(Data for this task begins)
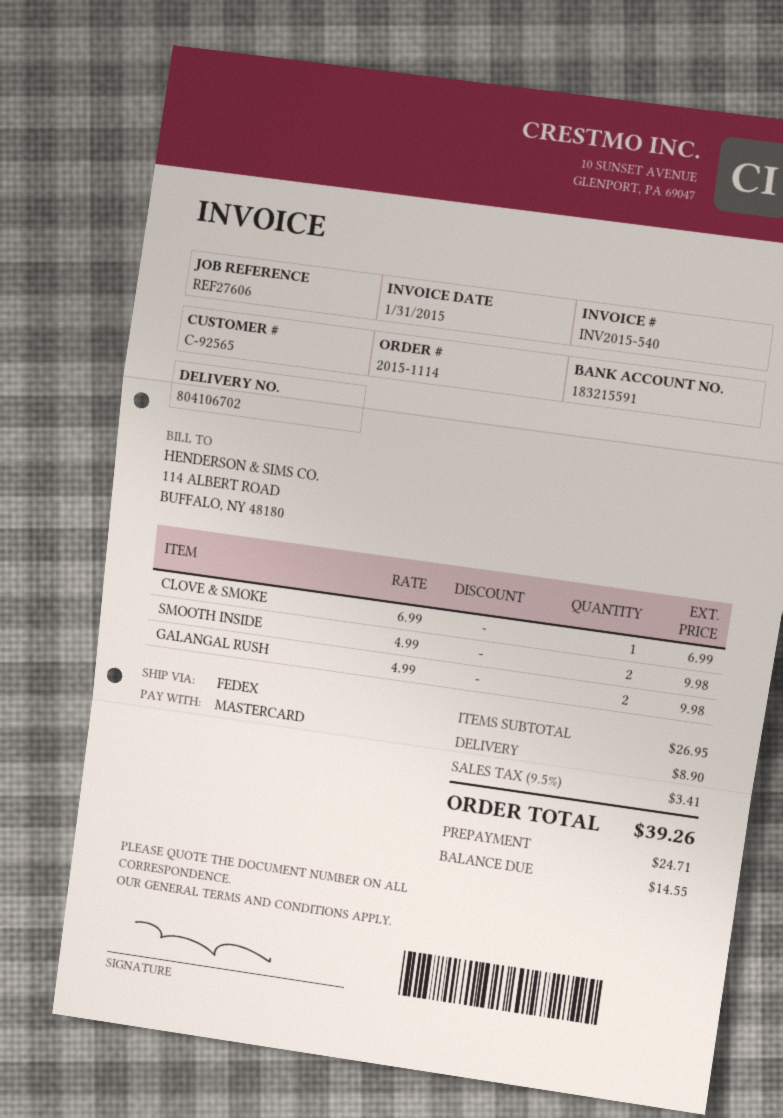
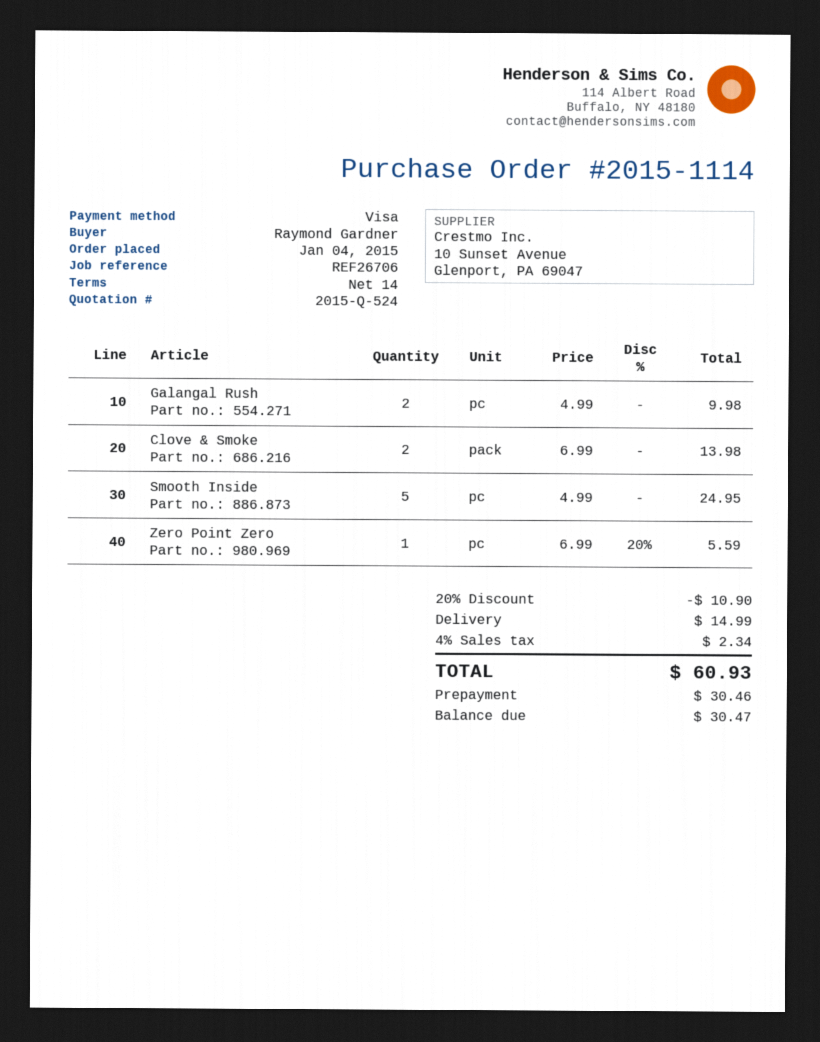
reference: REF27606 -> REF26706
payment method: Mastercard -> Visa
CLOVE & SMOKE: 1 x 6.99 = 6.99 -> 2 x 6.99 = 13.98
SMOOTH INSIDE: 2 x 4.99 = 9.98 -> 5 x 4.99 = 24.95
Zero Point Zero: none -> 1 x 6.99 - 20% = 5.59
discount: none -> 20% = 10.90
shipping: 8.90 -> 14.99
tax: 9.5% = 3.41 -> 4% = 2.34
total: 39.26 -> 60.93
deposit: 24.71 -> 30.46
balance: 14.55 -> 30.47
(Data for this task ends)
> _Work instruction_
How many of the lines in the listing above carry the word "none"? Respond with that number alone.

> _Exercise solution_
2